**INSTRUCTIONS FOR THE TASK:**
Wherever the string "Note" appears in a line of the listing below, report that line.

───── EXERCISE MATERIALS ─────

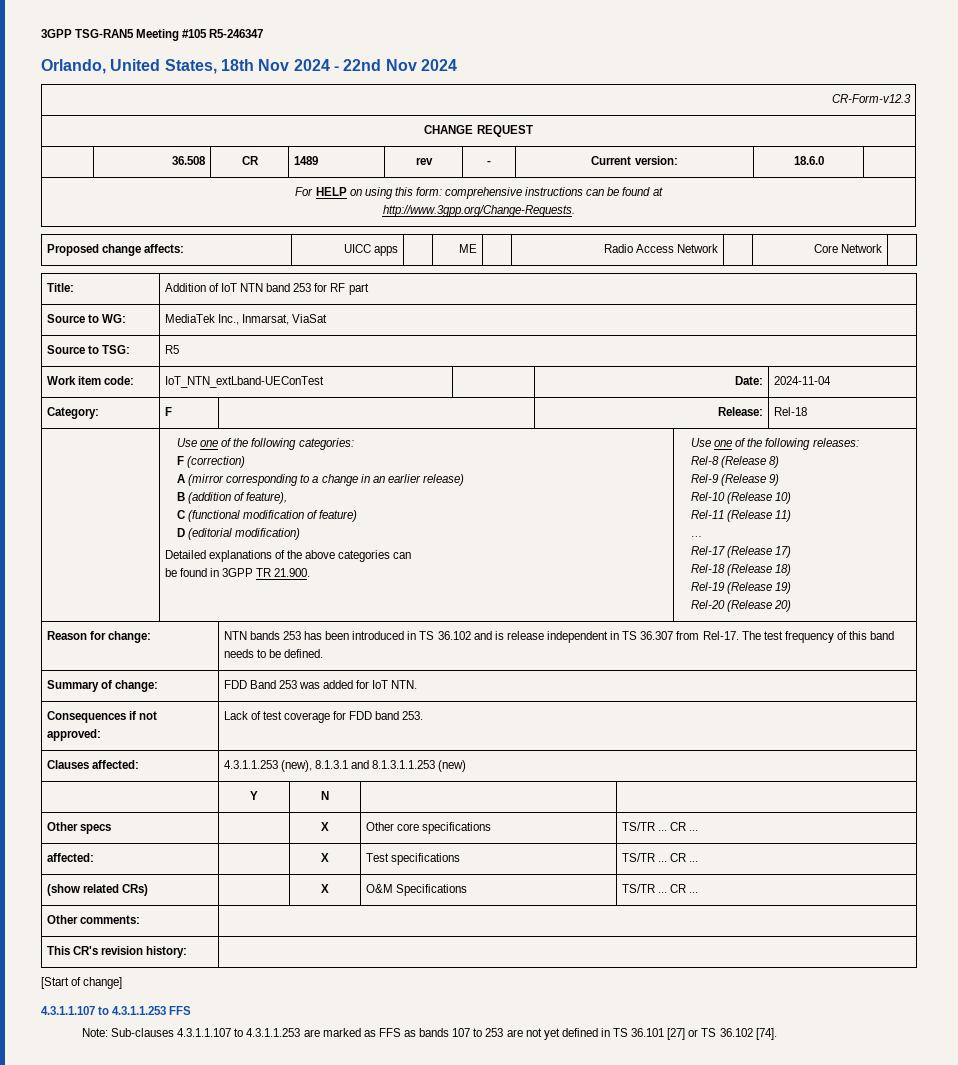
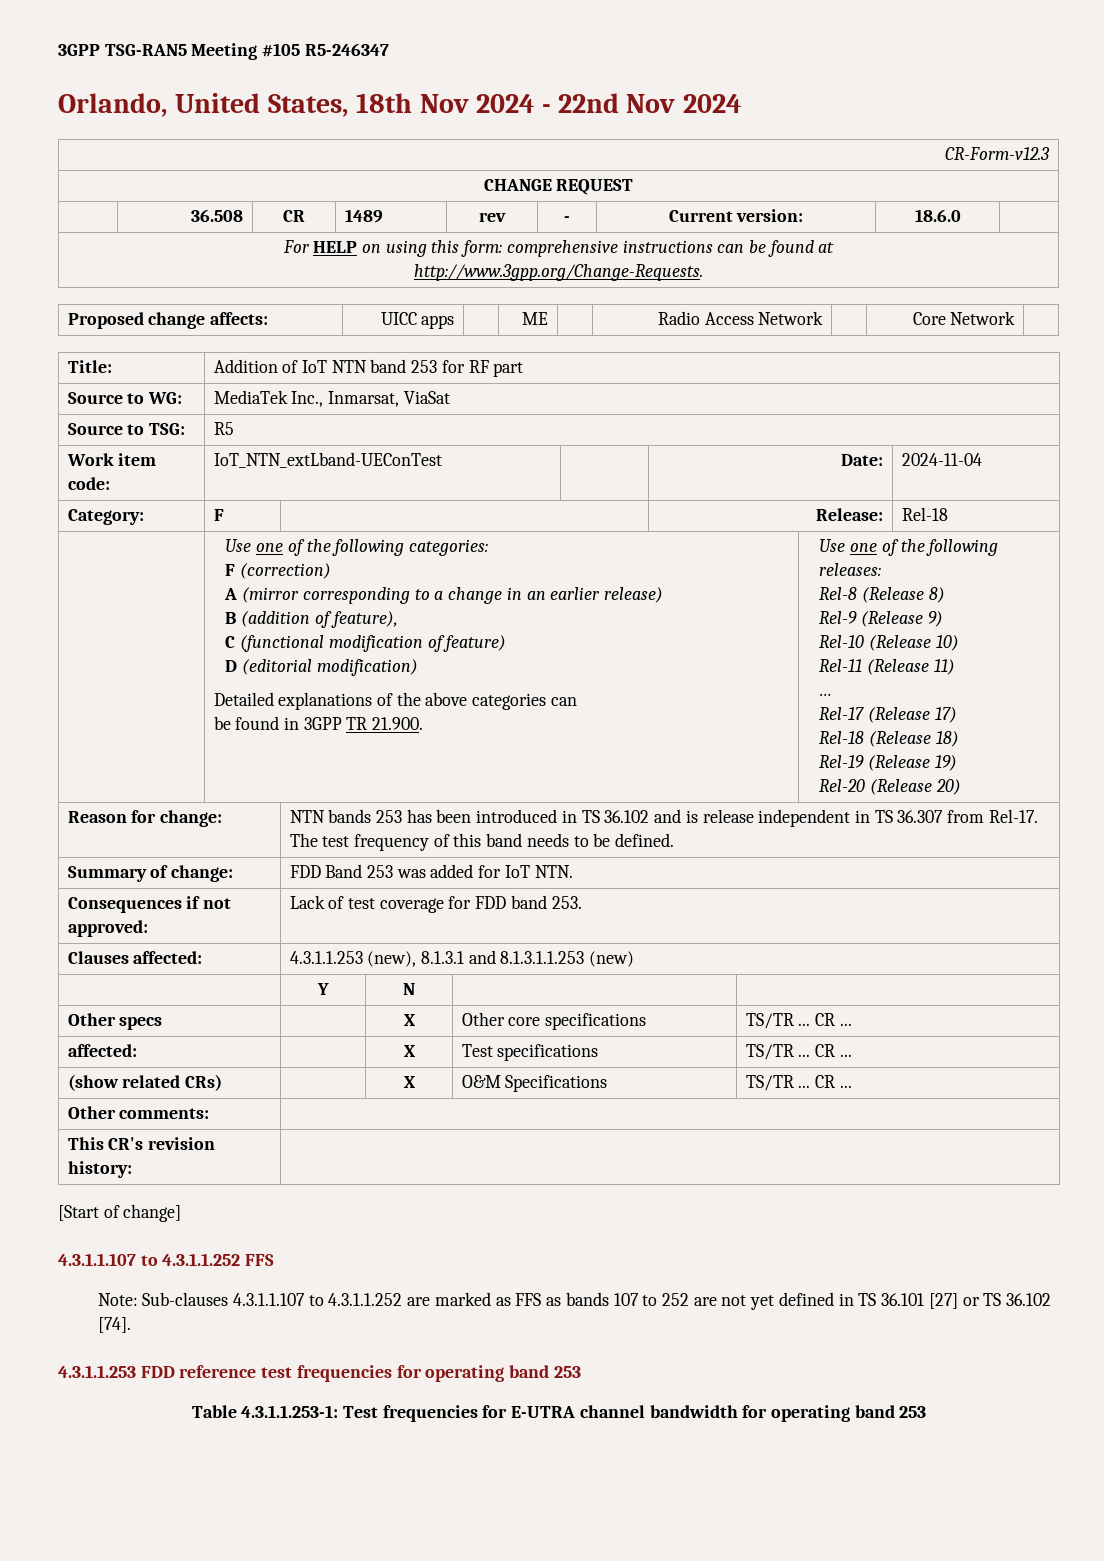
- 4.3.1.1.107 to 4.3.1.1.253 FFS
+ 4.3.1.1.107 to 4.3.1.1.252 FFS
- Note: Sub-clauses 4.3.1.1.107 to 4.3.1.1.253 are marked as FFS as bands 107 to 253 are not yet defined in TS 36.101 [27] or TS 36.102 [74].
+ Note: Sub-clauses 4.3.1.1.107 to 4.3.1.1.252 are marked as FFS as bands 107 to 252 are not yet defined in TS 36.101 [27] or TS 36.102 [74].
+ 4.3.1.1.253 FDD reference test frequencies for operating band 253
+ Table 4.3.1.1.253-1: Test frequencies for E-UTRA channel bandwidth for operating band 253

─────

**WRITTEN SOLUTION:**
- Note: Sub-clauses 4.3.1.1.107 to 4.3.1.1.253 are marked as FFS as bands 107 to 253 are not yet defined in TS 36.101 [27] or TS 36.102 [74].
+ Note: Sub-clauses 4.3.1.1.107 to 4.3.1.1.252 are marked as FFS as bands 107 to 252 are not yet defined in TS 36.101 [27] or TS 36.102 [74].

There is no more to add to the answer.